When a handler uses the Class constructor, the cache may incorrectly reuse an instance for the wrong Java type. For example:

select * from users 
where user_type = #{arg0, javaType= net.demos.dto.UserTypeEnum, ➊
typeHandler=net.demos.dto.MyTypeHandler}


select * from users
where auth_type = #{arg0, javaType= net.demos.dto.AuthTypeEnum, ➋
typeHandler=net.demos.dto.MyTypeHandler}
  • Both queries use MyTypeHandler, but for different enum types.
  • Without @NoCache, the second query might reuse the handler created for UserTypeEnum, leading to incorrect behavior.

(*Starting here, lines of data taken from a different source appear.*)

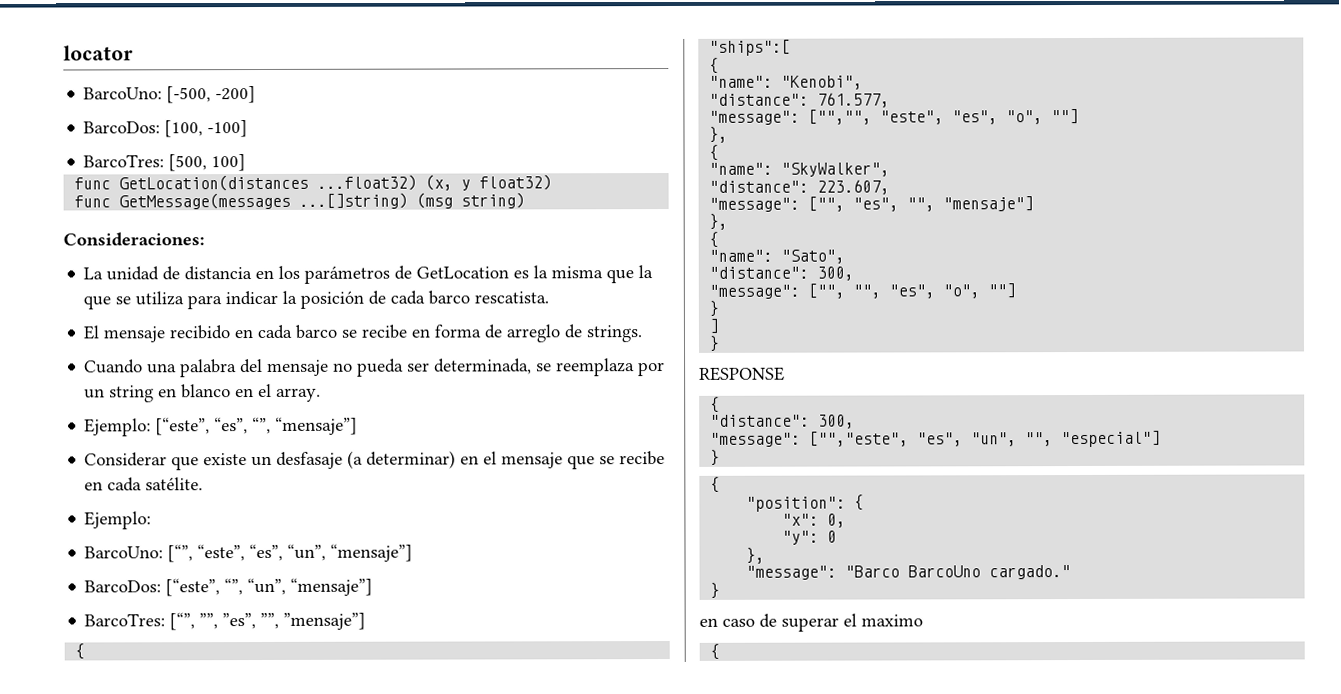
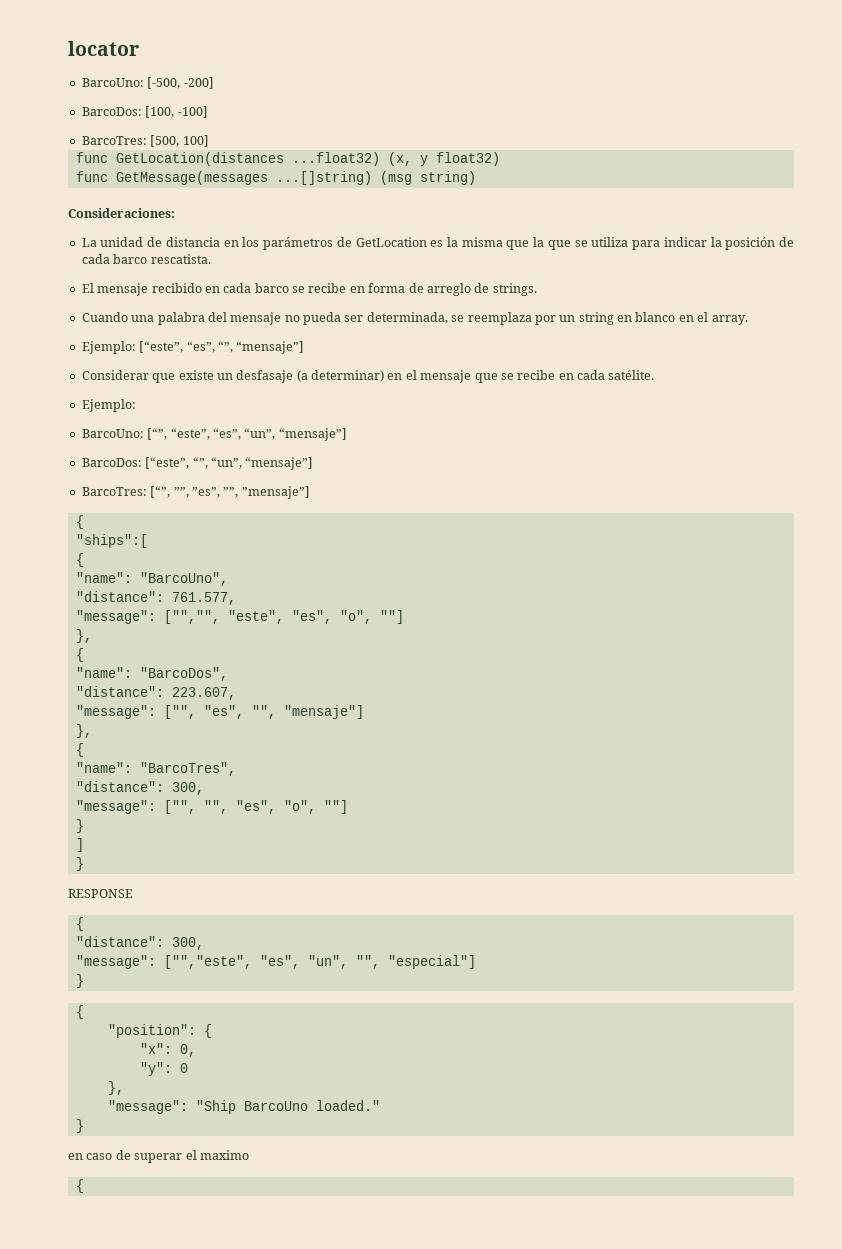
- "name": "Kenobi",
+ "name": "BarcoUno",
- "name": "SkyWalker",
+ "name": "BarcoDos",
- "name": "Sato",
+ "name": "BarcoTres",
- "message": "Barco BarcoUno cargado."
+ "message": "Ship BarcoUno loaded."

Annotate the handler with @NoCache to bypass the cache:

@NoCache
public class MyTypeHandler extends AbstractTypeHandler<Object> {
public MyTypeHandler(Class<?> argType) {
...
}
}
info

@NoCache does not affect handlers that you register manually in TypeHandlerRegistry.

For example, these registrations work regardless of @NoCache:

typeRegistry.registerHandler(MyTypeHandler.class, new MyTypeHandler());
typeRegistry.register(String.class, new MyTypeHandler());
typeRegistry.register(Types.NVARCHAR, new MyTypeHandler());
typeRegistry.register(Types.NVARCHAR, String.class, new MyTypeHandler());

@NoCache only applies when the registry passively creates a handler via createTypeHandler.